İİK'nun 50. maddesinin birinci fıkrasına göre; HMK'nın yetkiye ilişkin hükümleri, para ve teminat alacaklarına dayalı takiplerde kıyas yolu ile uygulanır. Konusu para ve teminat alacaklarına ilişkin davalarda yetki, genel yetki kuralına göre çözümlenir. HMK’nun 6. maddesine göre genel yetkili mahkeme, davalı gerçek veya tüzel kişinin davanın açıldığı tarihteki yerleşim yeri mahkemesidir.
HMK’nun yetki sözleşmesini düzenleyen 17. maddesinde ise; "Tacirler veya kamu tüzel kişileri, aralarında doğmuş veya doğabilecek bir uyuşmazlık hakkında, bir veya birden fazla mahkemeyi sözleşmeyle yetkili kılabilirler. Taraflarca aksi kararlaştırılmadıkça, dava, sadece sözleşmeyle belirlenen bu mahkemelerde açılır" düzenlemesine yer verilmiştir. Görüldüğü üzere, yetki sözleşmesi düzenleyebilecek şahıslar sadece tacirler veya kamu tüzel kişileri olarak belirlenmiştir.
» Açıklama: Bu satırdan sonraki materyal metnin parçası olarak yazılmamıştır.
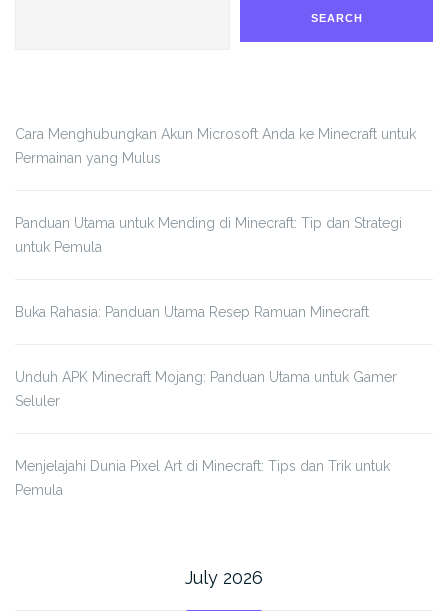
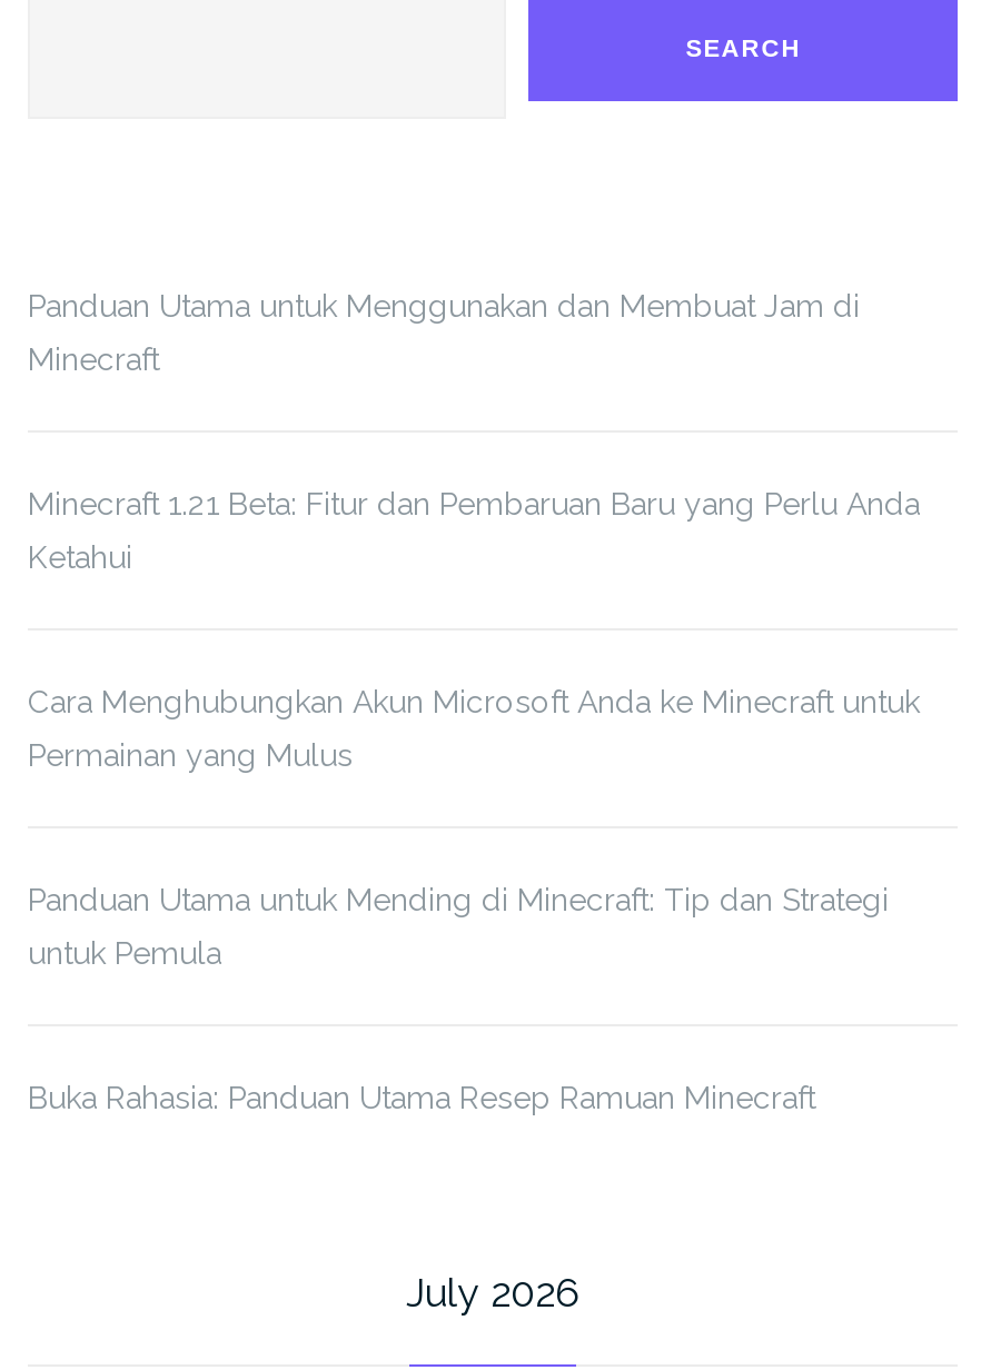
none -> [28,288,860,377] Panduan Utama untuk Menggunakan dan Membuat Jam di | Minecraft
none -> [28,486,920,575] Minecraft 1.21 Beta: Fitur dan Pembaruan Baru yang Perlu Anda | Ketahui
moved [15,126,416,320] -> [28,684,920,1116]: Cara Menghubungkan Akun Microsoft Anda ke Minecraft untuk | Permainan yang Mulus | Panduan Utama untuk Mending di Minecraft: Tip dan Strategi | untuk Pemula | Buka Rahasia: Panduan Utama Resep Ramuan Minecraft
[15,369,397,409] Unduh APK Minecraft Mojang: Panduan Utama untuk Gamer | Seluler -> none
[15,458,390,498] Menjelajahi Dunia Pixel Art di Minecraft: Tips dan Trik untuk | Pemula -> none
Yetki sözleşmesine ilişkin olarak yapılan bu düzenlemede, tacirler veya kamu tüzel kişileri ile diğer kişiler, yetki sözleşmesi yapmak açısından birbirinden ayırt edilmiştir. Tacirler veya kamu tüzel kişileri, kendi aralarındaki hukuki ilişkilerde hukuken eşit konumda sayılabilirler. Buna karşılık, tacirler veya kamu tüzel kişileri, gerçek kişiye göre, daha güçlü konumda bulunmaktadır. Daha zayıf konumda olan kişilerin daha güçlü olan tacir veya kamu tüzel kişilerine karşı korunma ihtiyacının ortaya çıkması nedeniyle kanun koyucu böyle bir düzenlemeye gitmiştir. Ayrıca belirtmek gerekir ki, bu düzenlemeye bakıldığında, tacirler veya kamu tüzel kişileri dışındaki diğer kişilerin, kendi aralarında yetki sözleşmesi yapmaları da kabul edilmemiştir.
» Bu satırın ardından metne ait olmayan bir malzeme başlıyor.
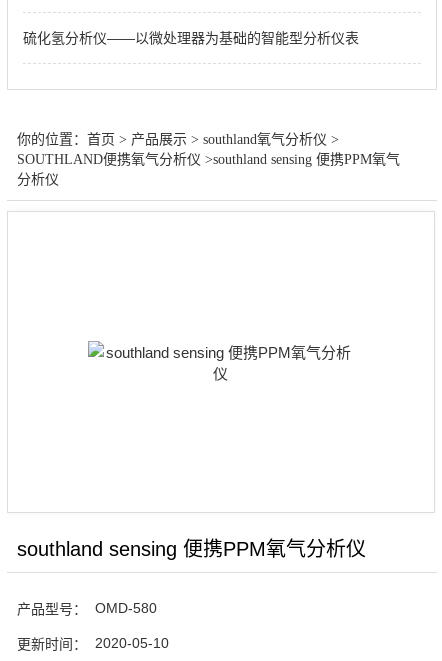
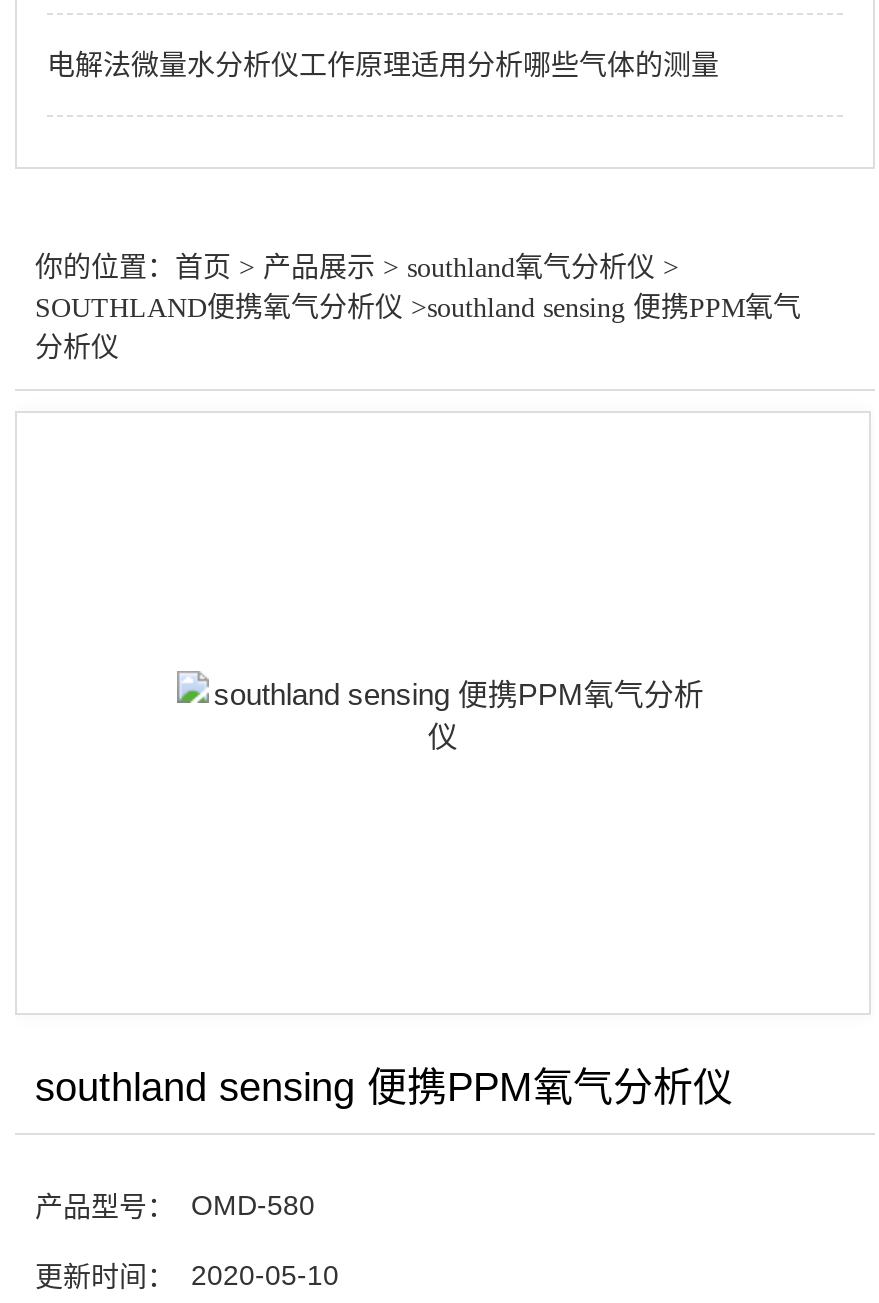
[23,30,359,46] 硫化氢分析仪——以微处理器为基础的智能型分析仪表 -> [47,49,719,81] 电解法微量水分析仪工作原理适用分析哪些气体的测量

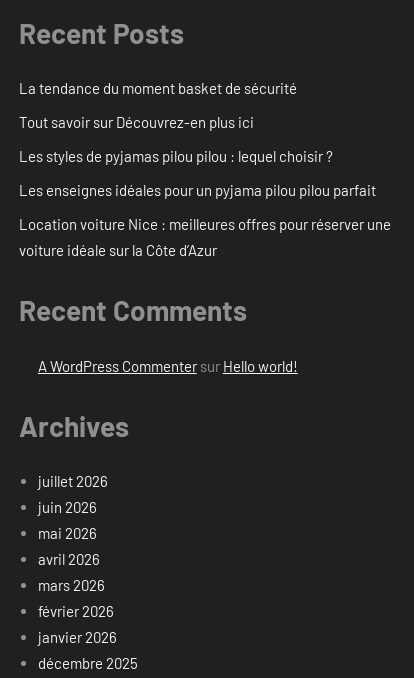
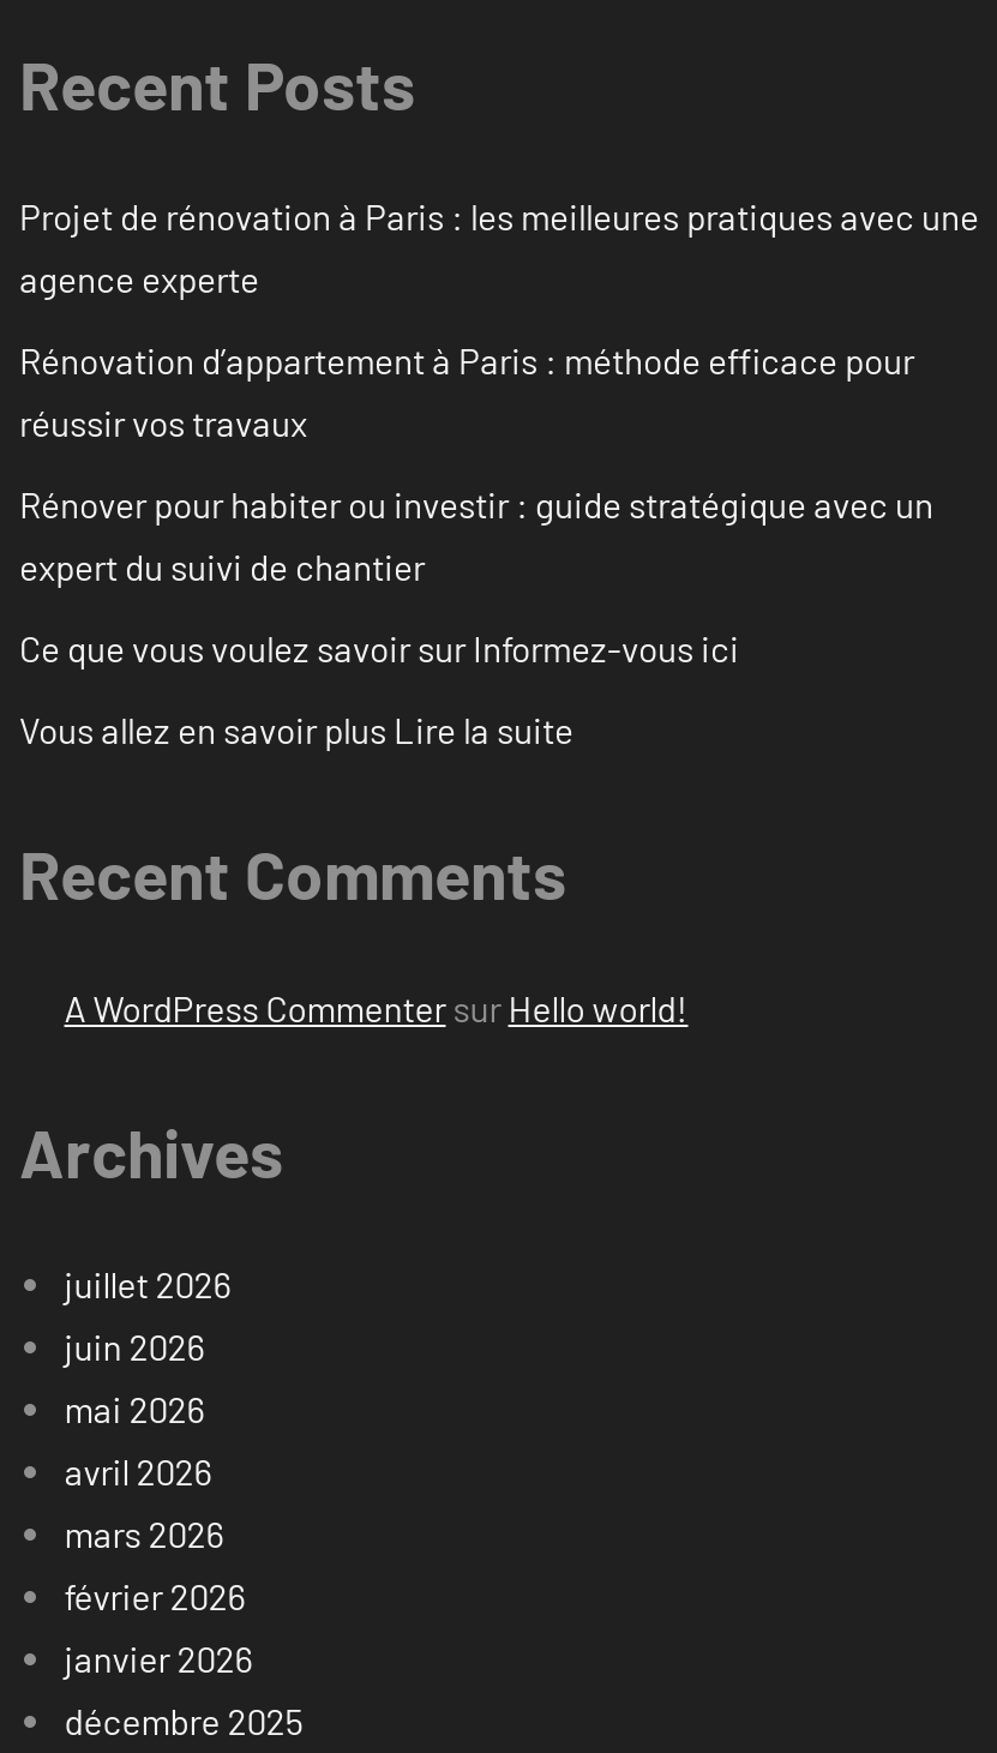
[19,79,297,97] La tendance du moment basket de sécurité -> [19,195,979,301] Projet de rénovation à Paris : les meilleures pratiques avec une | agence experte
[19,113,254,131] Tout savoir sur Découvrez-en plus ici -> [19,339,914,445] Rénovation d’appartement à Paris : méthode efficace pour | réussir vos travaux
[19,147,333,165] Les styles de pyjamas pilou pilou : lequel choisir ? -> [19,483,933,589] Rénover pour habiter ou investir : guide stratégique avec un | expert du suivi de chantier
[19,181,376,199] Les enseignes idéales pour un pyjama pilou pilou parfait -> [19,627,739,670] Ce que vous voulez savoir sur Informez-vous ici
[19,215,391,259] Location voiture Nice : meilleures offres pour réserver une | voiture idéale sur la Côte d’Azur -> [19,709,573,752] Vous allez en savoir plus Lire la suite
Söz konusu düzenleme ile ilgili olarak belirtilmesi gereken bir başka husus da, yetki sözleşmesi yapılmasında, tarafların tacir veya kamu tüzel kişisi olmasının aranmasıdır. Diğer bir anlatımla, maddedeki tacirden anlatılmak istenen, işin ticari nitelikte olması değil, tarafların kanunlarda tacir olarak tanımlanan kişiler olmasıdır. Sözleşmenin konusunun ticari iş olması gerçek kişilere yetki sözleşmesi yapma imkanı vermemektedir.
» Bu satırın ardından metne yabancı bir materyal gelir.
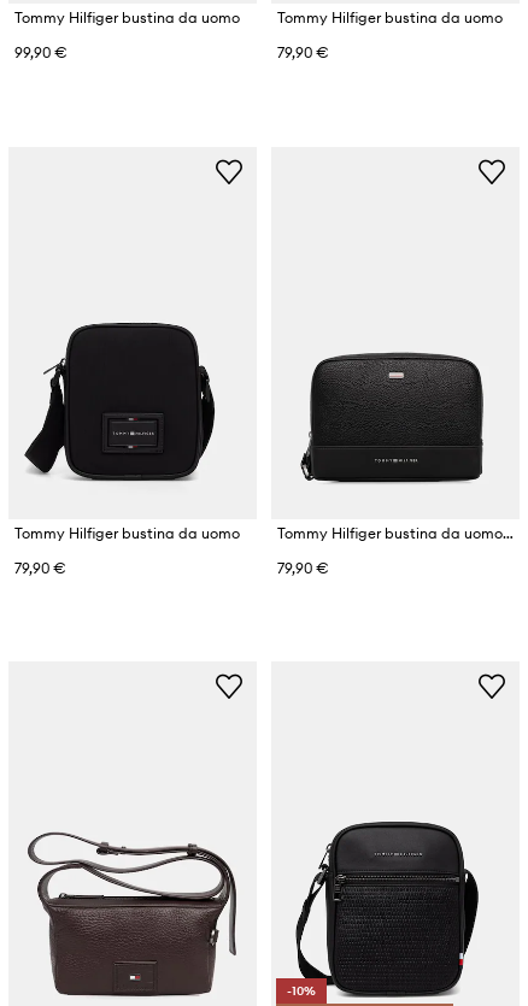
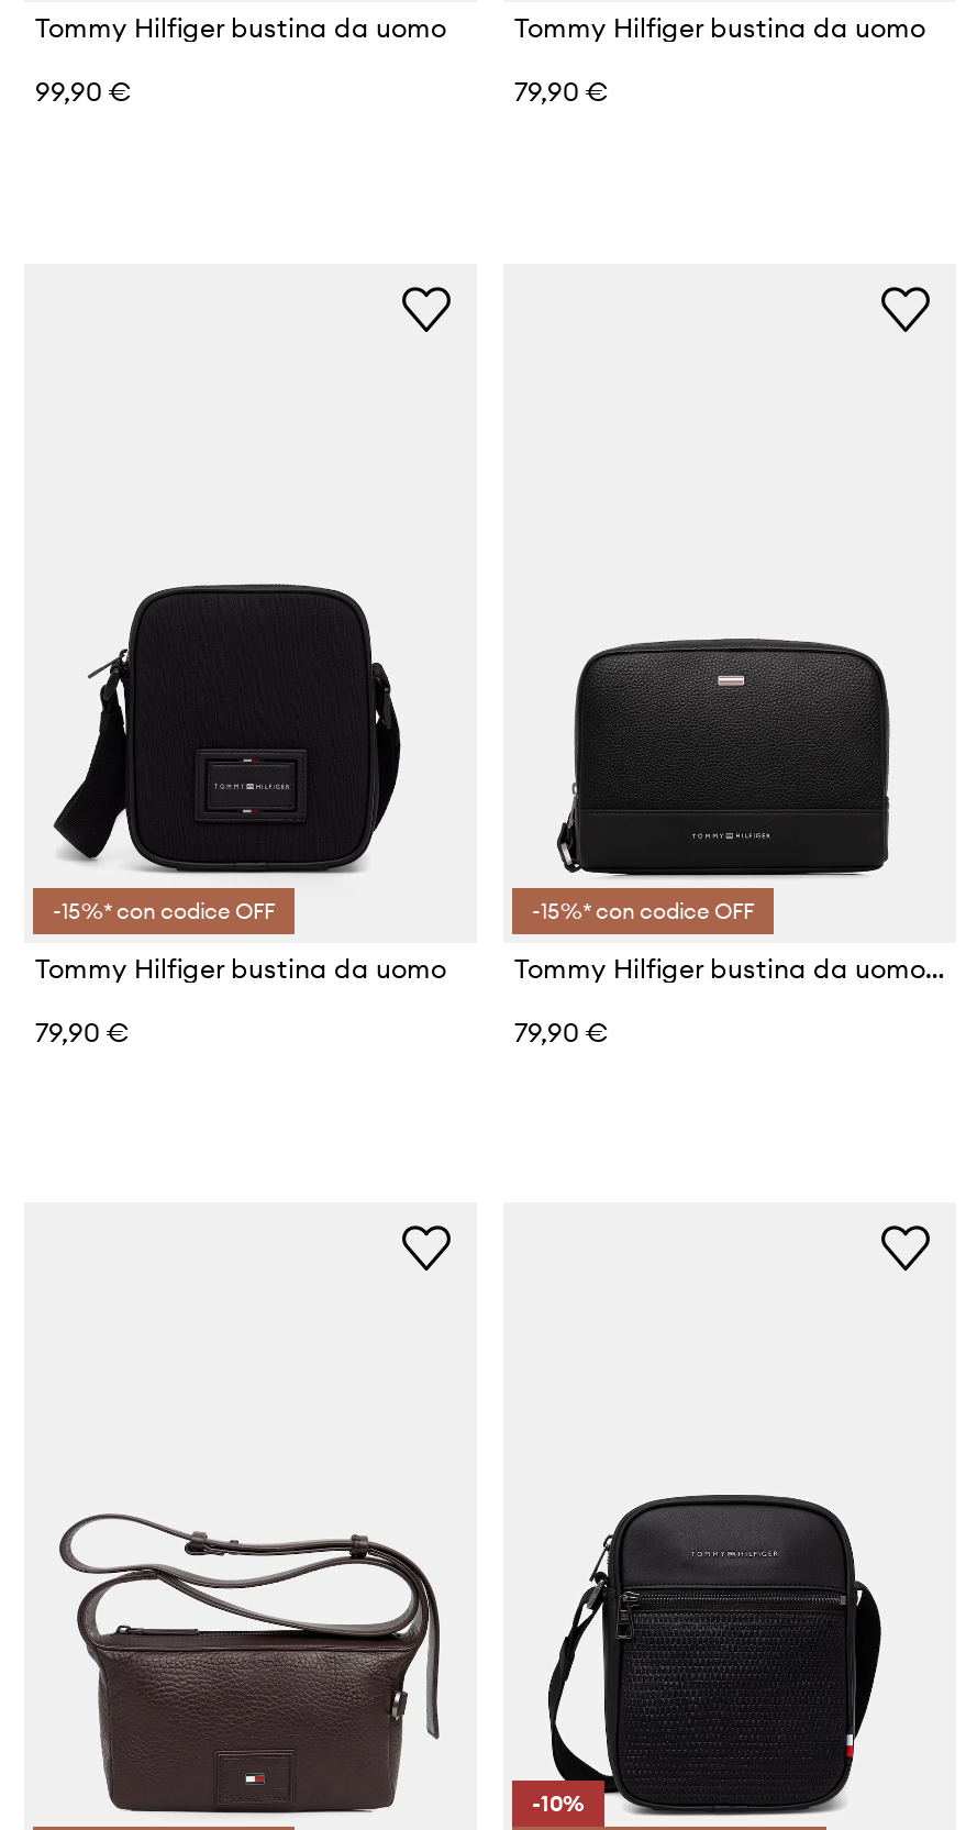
none -> [53,896,275,925] -15%* con codice OFF
none -> [532,896,754,925] -15%* con codice OFF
6102 sayılı TTK’nun 12/1. maddesinde gerçek kişi tacir; bir ticari işletmeyi, kısmen de olsa, kendi adına işleten kişi olarak tanımlanmış olup, yapılan bu açıklamalar ışığında somut olaya bakıldığında; alacaklının genel kredi sözleşmesine dayanarak ilamsız takibe başladığı, sözleşmenin 19. maddesinde Ankara (icra dairelerinin) mahkemelerinin yetkili kılındığı, kredi sözleşmesinde kredi alan olarak Ö. Kardeşler… Ltd. Şti.’nin, kefil olarak da şirket ortağı ünvanı ile borçlular Nizamettin Ö. ve Seyfi Ö.'in imzalarının bulunduğu, icra dosyasında mübrez 25.11.1999 tarihli vekaletnameye göre Seyfi Ö.'in ortağı sıfatıyla imza attığı şirketin münferiden yetkili temsilcisi olduğu, bu durumda, sözleşmede düzenlenen yetki anlaşmasının, borçlu Ö. Kardeşler… Ltd. Şti.’nin ticaret şirketi olması, borçlu Seyfi Ö.'i de TTK’nun 12/1. maddesi gereğince tacir olması nedeniyle bağladığının kabulü gerekmektedir.
O halde, mahkemece borçlu Seyfi Ö. yönünden yetki itirazının kaldırılması isteminin kabulüne karar verilmesi gerekirken yazılı şekilde hüküm tesisi isabetsizdir.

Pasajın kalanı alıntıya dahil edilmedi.